Toutefois, selon ce magistrat, ces faits précités sont constitutifs du délit de la diffamation. Par conséquent, de retenir les prévenus dans les liens de la prévention. Pour la répression, de les condamner à un an d’emprisonnement dont 8 mois assortis de sursis, et au paiement d’une amende d’un million de francs guinéens chacun.

Pour sa part, le collectif des avocats de la défense des prévenus a plaidé coupable. Maître Bakary Millimono et Me Karamoko Malick Diakité ont également sollicité du tribunal l’application de la loi organique L02 portant liberté de la presse en République de Guinée. Car selon eux, bien que les propos tenus soient regrettables, il faut tout de même reconnaître qu’ils ont été tenus par voie de presse.

En prenant le premier la parole, Me Bakary Millimono a pris le contre-pied des réquisitions du représentant du ministère public en ce qui concerne l’application des dispositions du code pénal dans cette procédure. Il a bien voulu rappeler au tribunal que le délit de diffamation dont fait allusion le parquet est un délit de presse vu que leurs propos que nous regrettons aujourd’hui ont été relayés par les médias et dans une maison de presse. Donc, selon l’avocat, la loi qui sied, c’est la loi L002 pourtant liberté de la presse. Ainsi, il sollicite du tribunal d’écarter le code pénal dans cette procédure et de se référer à la loi organique L02 portant de la liberté de la presse en son article 106. Plus loin, Me Millimono a affirmé que depuis Kankan, lieu de commission de l’infraction, ses clients ont regretté leurs propos. Ils ont même partagé leur mea-culpa à plusieurs reprises. Avant de plaider de leur accorder une large circonstance atténuante.

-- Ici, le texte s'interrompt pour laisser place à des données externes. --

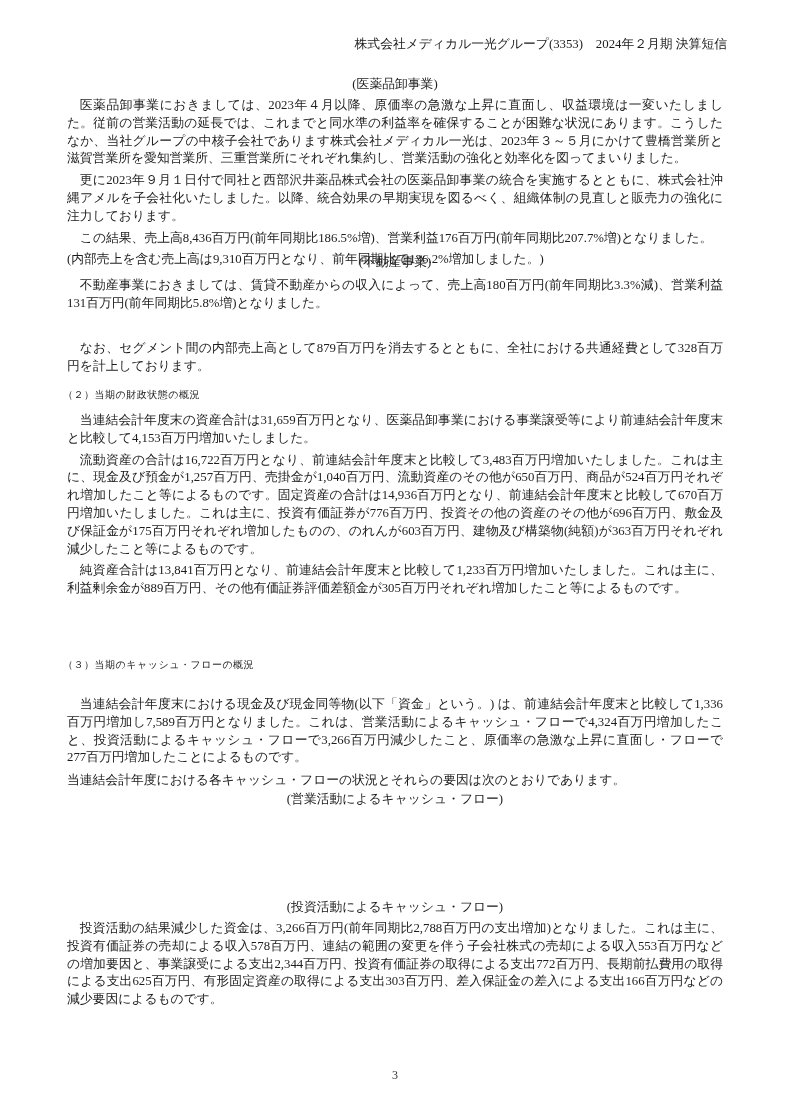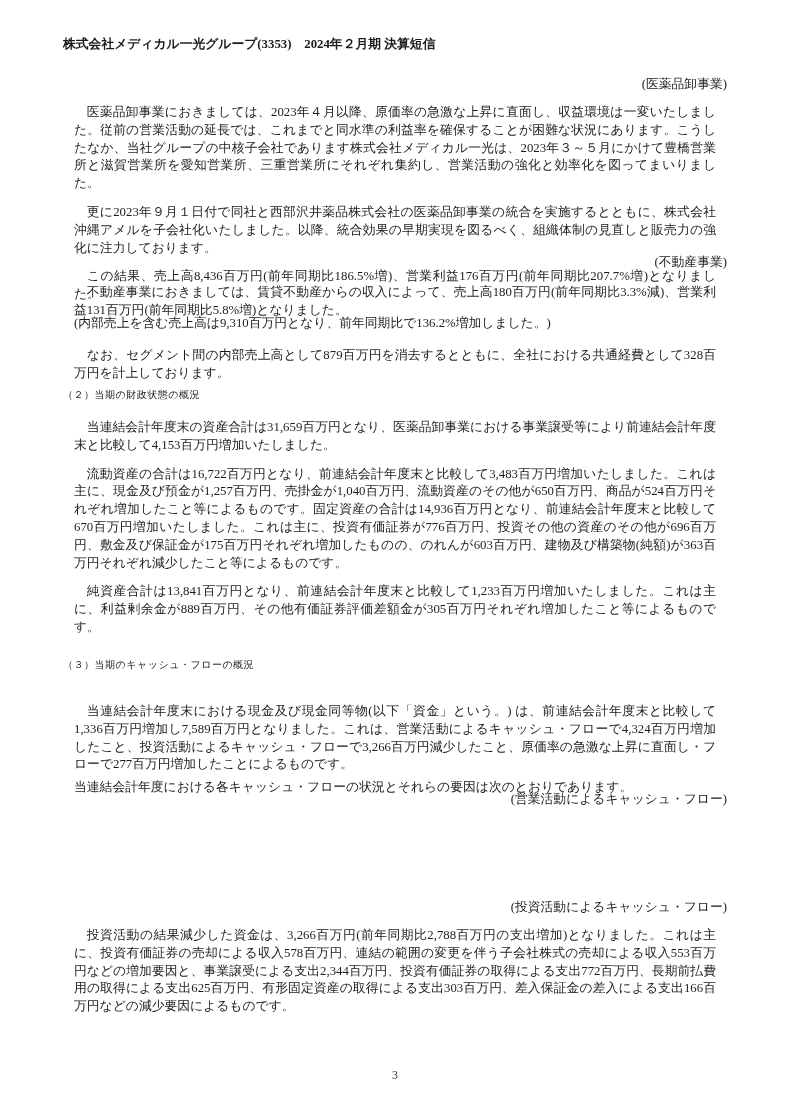--- a/index.html
+++ b/index.html
@@ -22,7 +22,7 @@
   }
   .block p { margin: 11px; }
   .indent { text-indent: 12.8px; }
-  .header { white-space: pre-wrap; font-weight: bold; }
+  .header { text-align: right; white-space: pre-wrap; }
   .heading { font-size: 10px; line-height: 18px; letter-spacing: 0.5px; }
   .seclabel { text-align: right; }
   .pagenum {

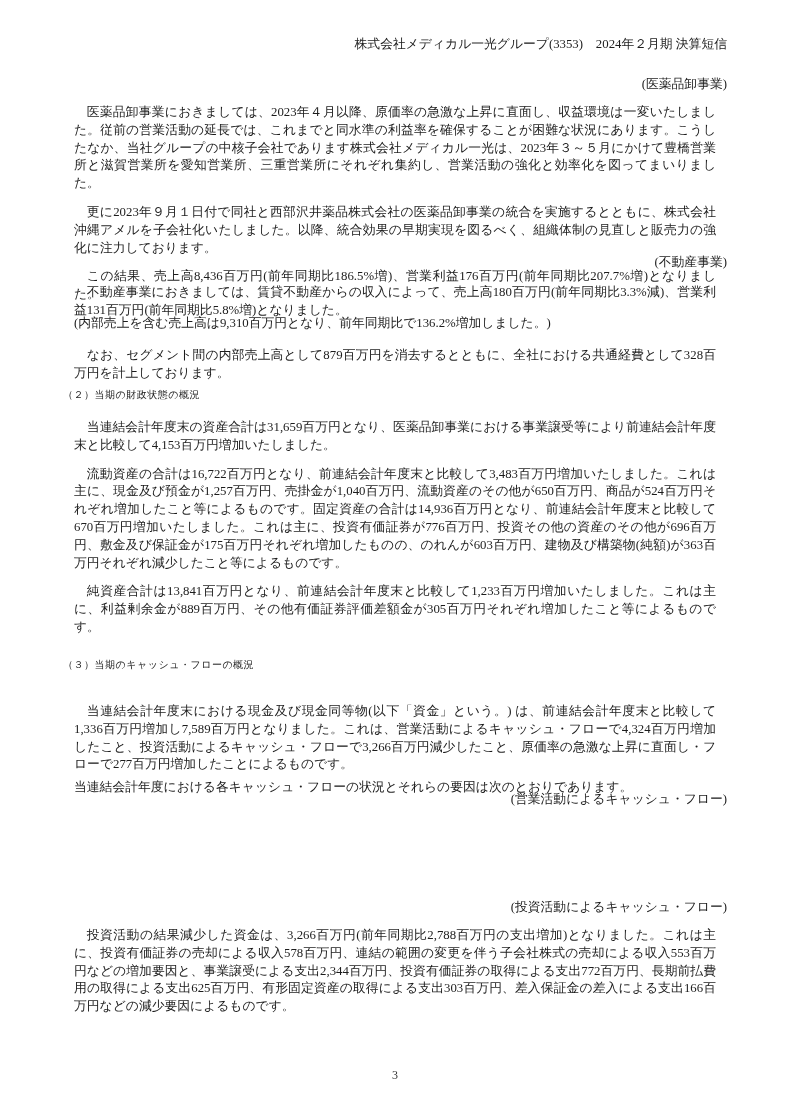--- a/index.html
+++ b/index.html
@@ -24,7 +24,7 @@
   .indent { text-indent: 12.8px; }
   .header { text-align: right; white-space: pre-wrap; }
   .heading { font-size: 10px; line-height: 18px; letter-spacing: 0.5px; }
-  .seclabel { text-align: right; }
+  .seclabel { text-align: center; }
   .pagenum {
     position: absolute;
     left: 0;

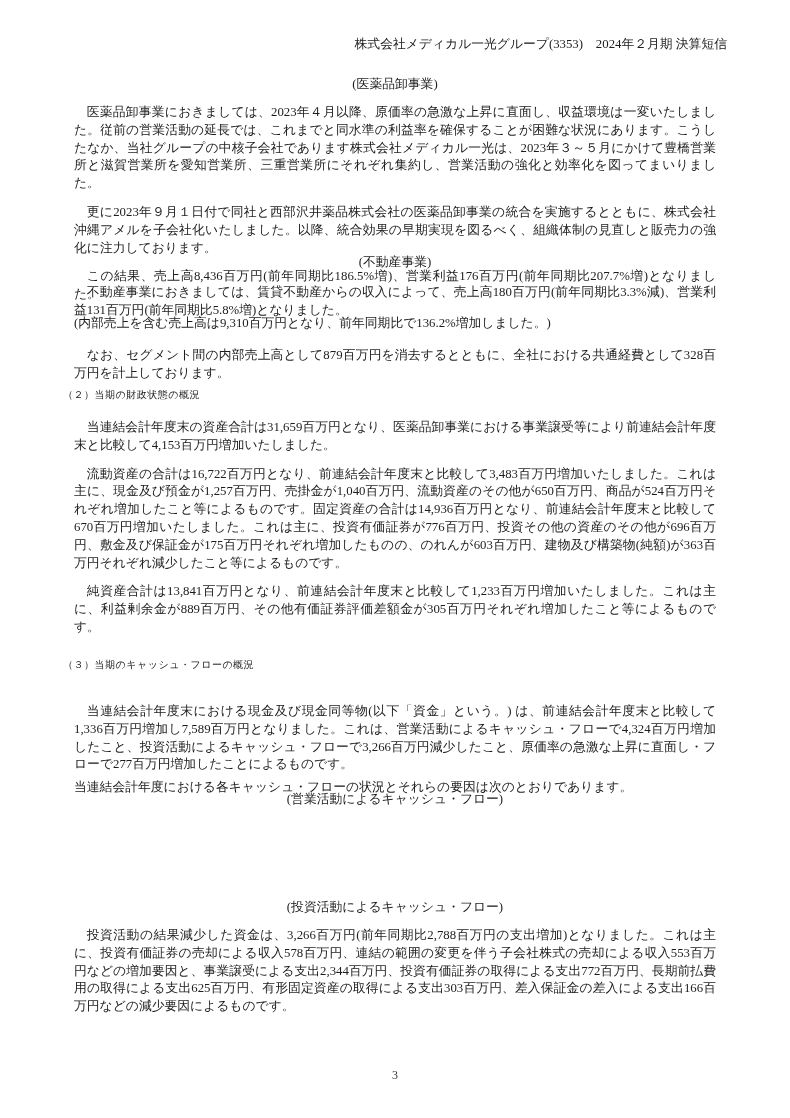--- a/index.html
+++ b/index.html
@@ -20,7 +20,7 @@
     line-height: 17.8px;
     text-align: justify;
   }
-  .block p { margin: 11px; }
+  .block p { margin: 4px; }
   .indent { text-indent: 12.8px; }
   .header { text-align: right; white-space: pre-wrap; }
   .heading { font-size: 10px; line-height: 18px; letter-spacing: 0.5px; }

De son côté, maître Karamo Malick Diakité, l’un des avocats de la défense, après les plaidoiries de son prédécesseur a plaidé coupable, en reconnaissant ces propos constituent une offense à l’égard du chef de l’État. Mais pour lui, leurs clients sont déjà sanctionnés non seulement par leur institution à travers la décision de leur suspension, mais aussi par l’opinion de manière générale. Nul n’aurait approuvé ce qu’ils ont dit. Mais l’erreur est humaine, s’excuse l’avocat Diakité au nom de ses clients. Il s’en est focalisé par ailleurs sur l’intention de leurs clients. Il estime que l’intention c’était de sensibiliser les journalistes dans le cadre du respect de l’éthique et de la déontologie et non pas de nuire. Pour finir, il demande au président : « Si vous estimez que ce n’est pas la L02, nous demandons clémence ».

Ainsi finies les réquisitions et plaidoiries du ministère public et de la défense. Le président du tribunal, Ousmane Sylla,  redonne la parole aux prévenus afin d’articuler leurs derniers mots pour leur propre défense.

« Monsieur le président, la majeur partie des journalistes présents dans cette salle m’ont vu aujourd’hui pour la première fois. Ils entendent mon nom Tawel sans me connaître physiquement. Ça veut dire que je n’aime pas le bruit. Je regrette amèrement cet acte. Je n’avais aucune autre intention de mettre en mal mes confrères journalistes avec autorités. Je demande pardon à la plus haute autorité du pays, à tous les journalistes et à l’ensemble du peuple de Guinée. Je suis malade. Hier nuit j’ai failli piquer crise dans ma cellule à cause de la chaleur suffocante qu’il y a à l’intérieur. Nous sommes 90 dans notre cale. Mon pied gauche est fortement impacté par cette maladie. Donc, je demande pardon au tribunal », a dit le journaliste.

Ainsi, le tribunal, statuant sur siège, a déclaré Ibrahima Tawel Camara et Djènè Diaby coupables du délit de diffamation à eux reproché. Pour la répression, les condamne à 8 mois d’emprisonnement dont 7 mois assortis de sursis et au paiement d’une amende d’un million de francs guinéens chacun.

Toutefois, il faut retenir que les prévenus retournent en prison pour y purger un mois moins 2 deux jours déjà purgés.